This is the best source of information I could find so far:
http://www.behardware.com/articles/497-7/5-1-headsets-comparative-test.html
From that review, I'm getting the impression that right now what is holding these headphones back is having to be or wanting to be cheap enough for mass market appeal. For that, using three to four speakers on each side is going to be a problem. Also, they seem to have issues with transitions in particular. I think personally that has to do with more research having gone into the Dolby Headphone technology, which 'knows' more about how the human brain interprets surround (like the wiki article you linked to), as transitions are more likely to be a result of interpretation than basic, static physical location of a sound (just as there is a complex combination of interpretation, interpolation, prediction and perception in the human visual process).
Citing that the 2 speaker based simulations are so far unsuccessful at locating a static sound at the back of the head reinforces this impression a little. Then again, common sense does seem to suggest that you should be able to recreate a full surround experience using stereo speakers, because after all we just have two ear-drums, so it's an interesting subject and I admit not having given it sufficient thought.
Still, so far I get the impression from these reviews that in actual positional audio reproduction, the best two surround headphones (among which the Zalman ZM-RS6F) have an edge over simulated surround when it comes to static positioning, especially for rear-speaker sound. However, overcoming the problems of balancing the three speakers and then enhancing the perception of movement using an algorhithm comparable to that which the algorithm based headphones use, could be very hard to pull off. In that respect, I'd almost think that in-ear headphones should be able to produce the best results, better than covering headphones, because they will be able to use the most predictable output-to-eardrum transmission enhanced by the various algorhythms. It seems cleaner that way and easier to overcome individual differences. But it would still be interesting to know more about why multi-speaker sets are so much better at producing sounds coming from the rear, and if that is the result of an as yet not well understood interpretation aspect, or maybe that there is an overlooked physical aspect at play.
Certainly, hearing stuff coming from the rear probably has at least some kind of advantage, but then there is also probably a reason why cats can turn their ears independently.
Sound reproduction in games:
Thanks to the taut and present mediums, the ZM-RS6F gave a good impression in games. The horizontal positioning of the speakers seemed to work with 3D sound. The front or rear sound position worked, even if transitions still have a lack of subtlety due to the close positioning of the speakers.

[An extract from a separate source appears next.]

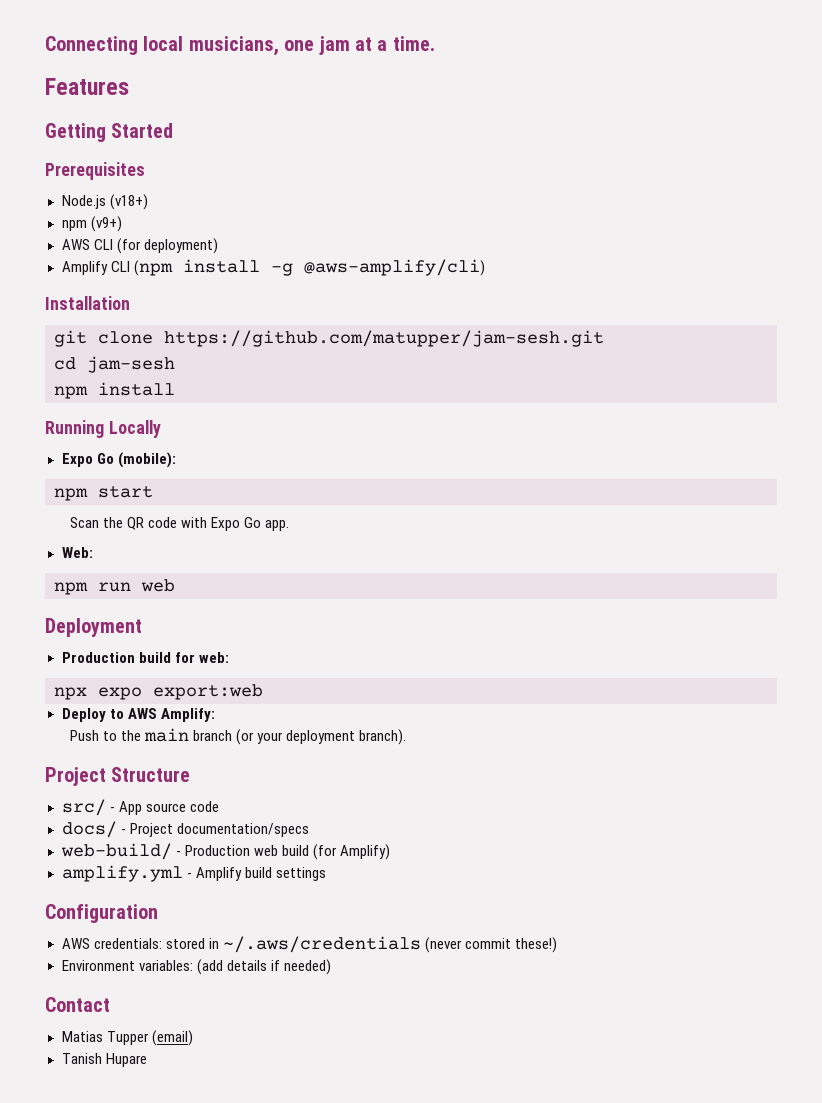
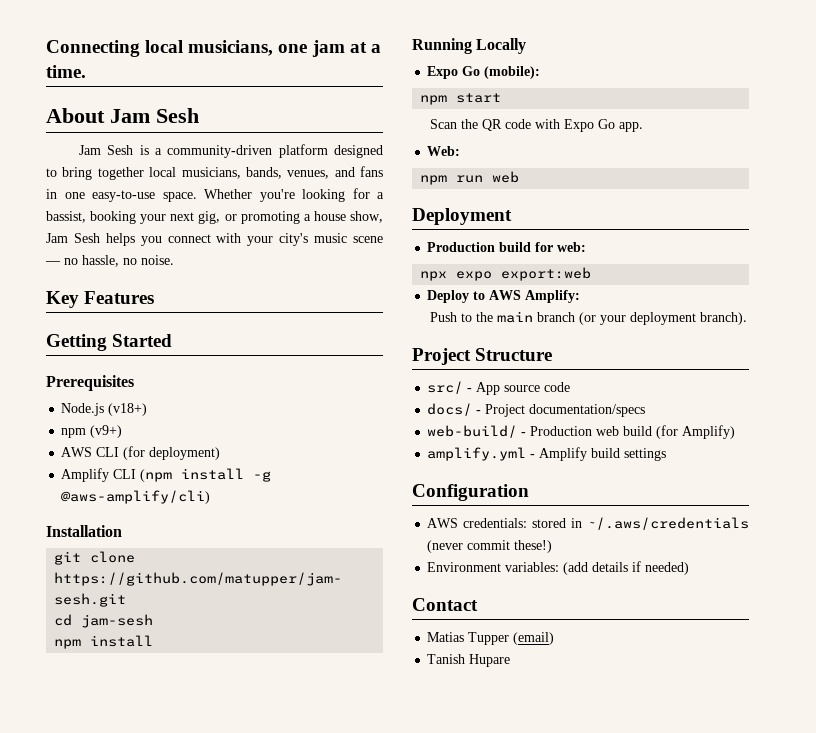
- Features
+ About Jam Sesh
+ Jam Sesh is a community-driven platform designed to bring together local musicians, bands, venues, and fans in one easy-to-use space. Whether you're looking for a bassist, booking your next gig, or promoting a house show, Jam Sesh helps you connect with your city's music scene — no hassle, no noise.
+ Key Features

Sound reproduction with video DVD:
The ZM-RS6F had good results with 5.1 sound track movies. The restitution of effects on sound positions is good and the positions clearly identifiable. However, sound transitions between two positions(an object going from the front to the back) is still abrupt and lacked of subtlety. This doesn´t happen with speaker sets as sounds progressively fade away in the front reappear in the back with surround speakers.